Regional district in British Columbia, Canada

The qathet Regional District (Note: The orthography of the indigenous Comox language does not use capital letters.) (/ˈkɑːθɛt/, qRD) is a regional district in the Canadian province of British Columbia. Its only incorporated municipality is the City of Powell River, although it includes a number of unincorporated areas. The district encompasses a land area of 5075.33 km2. The district was formerly known as the Powell River Regional District. Because of frequent confusion between the identical names of Powell River district and city, the district's name was changed in 2018 to qathet, from q̓at̓ᶿɛt, meaning "working together, bringing together" in the ʔayʔaǰuθəm language of the ɬəʔamɩn, k̓ómoks, χʷɛmaɬkʷu, and ƛohos Nations.

== Geography ==
The district is bounded by the mainland portion of the Strathcona Regional District to the north, and to the east by the Squamish-Lillooet and Sunshine Coast Regional Districts.
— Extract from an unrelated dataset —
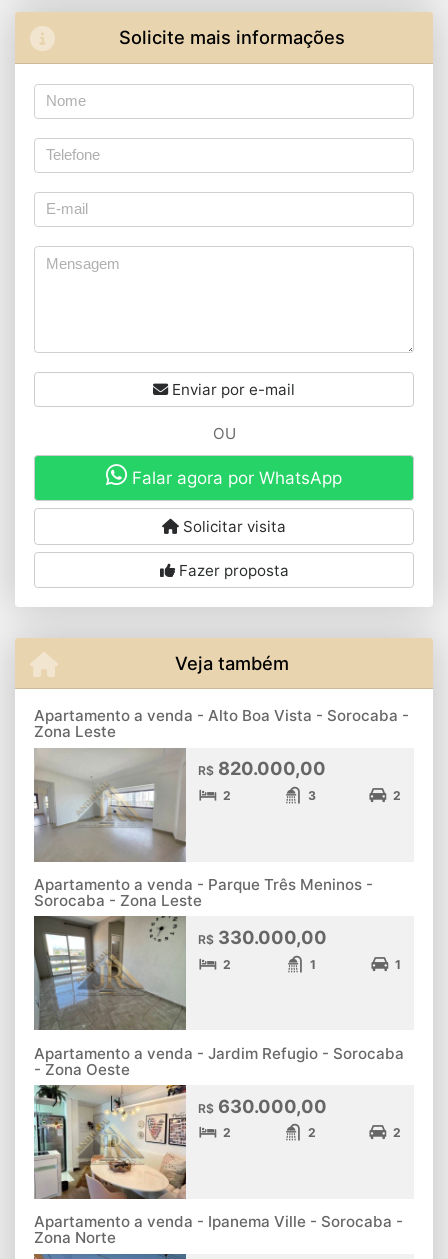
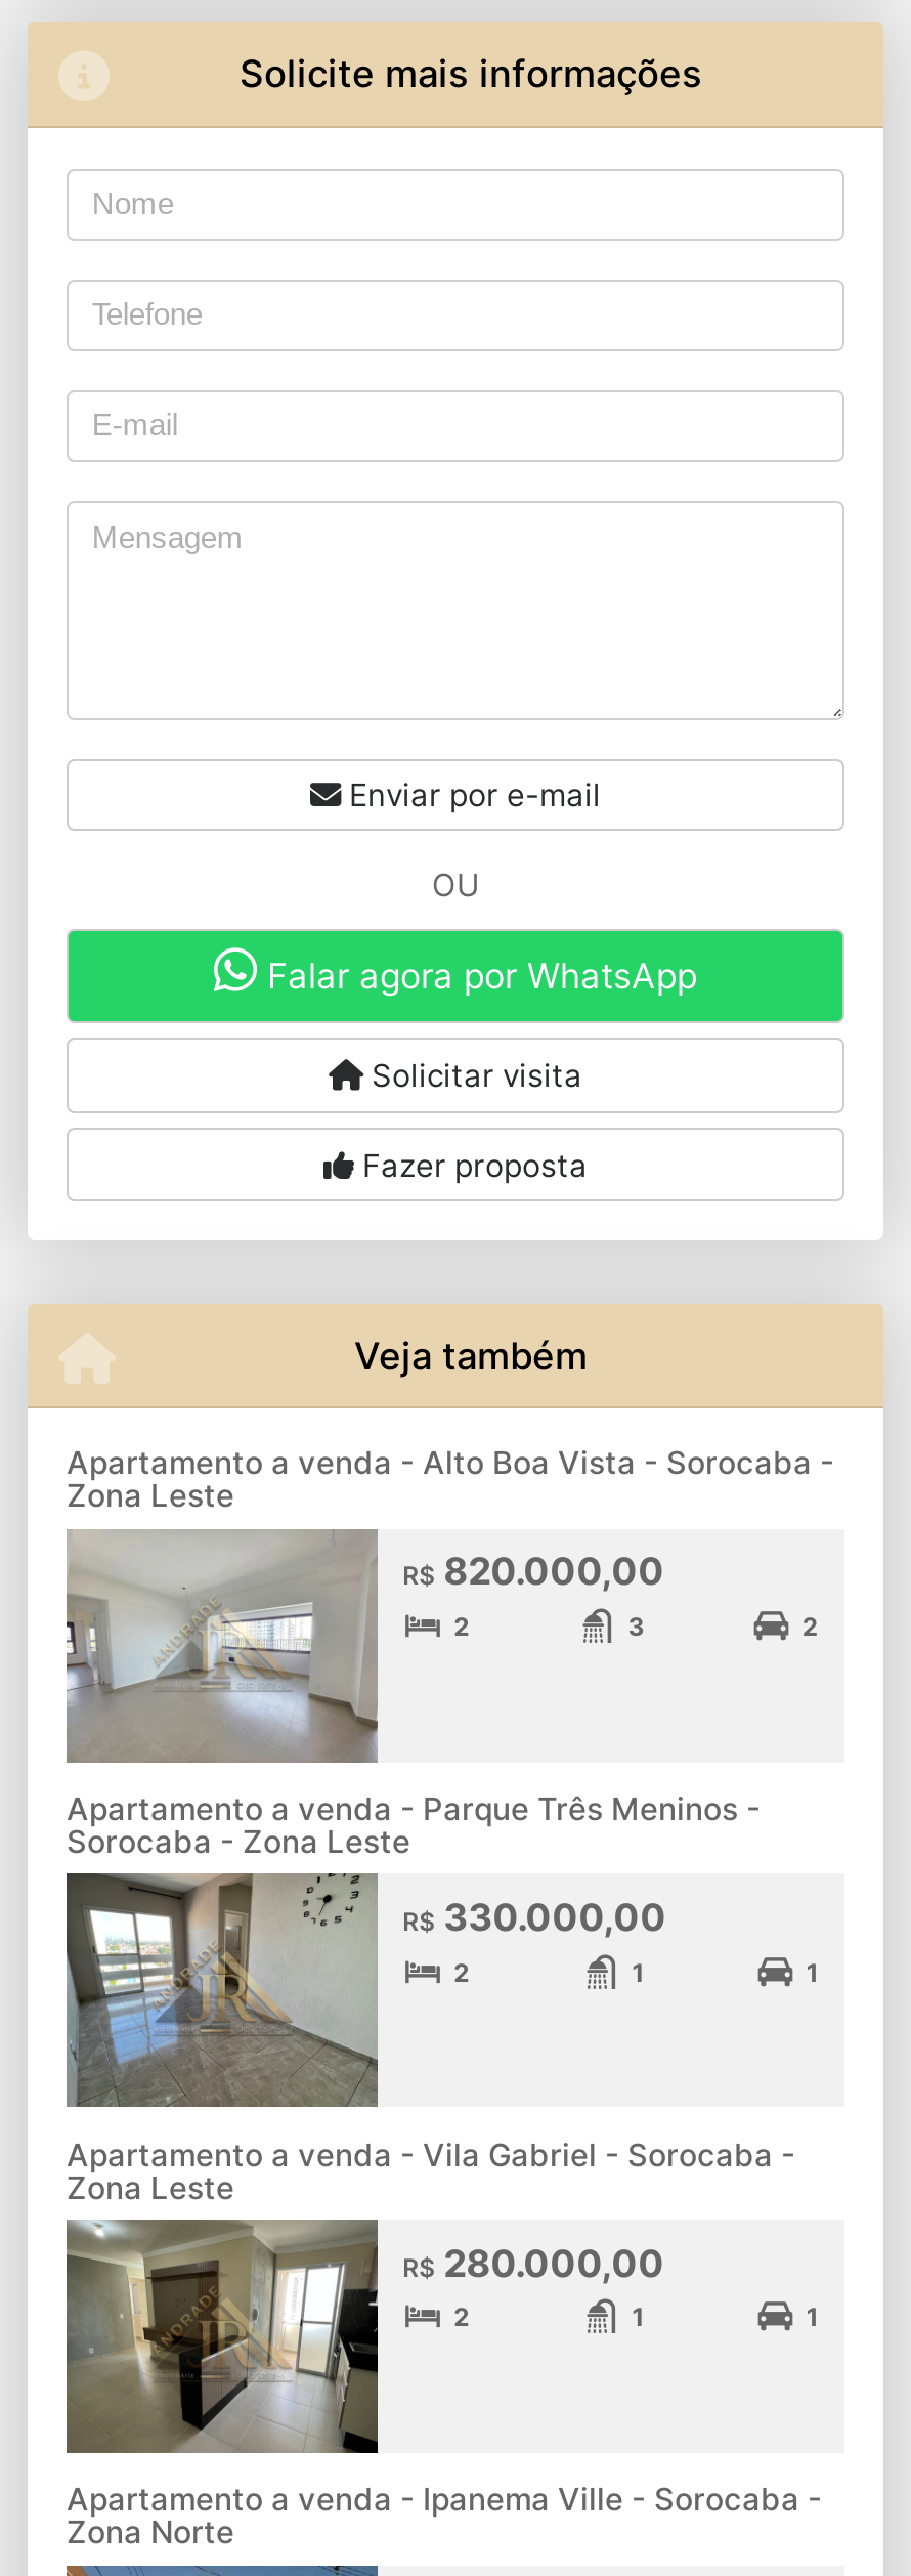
[34,1044,404,1079] Apartamento a venda - Jardim Refugio - Sorocaba | - Zona Oeste -> [67,2135,795,2207] Apartamento a venda - Vila Gabriel - Sorocaba - | Zona Leste
[34,1084,327,1200] [image] | R$630.000,00 -> [64,2220,665,2453] [image] | R$280.000,00
[308,1125,316,1140] 2 -> [632,2302,644,2333] 1
[393,1125,401,1140] 2 -> [806,2302,819,2333] 1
On the mainland, this includes the area southeast of Powell River to the ferry terminal at Saltery Bay and from Wildwood, northwest of Powell River to Desolation Sound and the terminus of Highway 101 in Lund. Lasqueti Island and Texada Island, along with the southernmost Discovery Islands (including Hernando and Savary), are included, as are the largely uninhabited lands to the north and west of this area.

== Government ==
Its head offices are located in Powell River. The district is governed by a board of seven directors: five electoral area directors who are elected for a four-year term by voters in the electoral areas, and two municipal directors who are first elected to the City of Powell River’s council and then appointed by council to the regional board. The board chair is elected annually by all directors.

== Demographics ==
As a census division in the 2021 Census of Population conducted by Statistics Canada, the qathet Regional District had a population of 21496 living in 10057 of its 11921 total private dwellings, a change of from its 2016 population of 20070. With a land area of 5067.89 km2, it had a population density of in 2021. As of the 2006 census, 19,599 people lived in the district.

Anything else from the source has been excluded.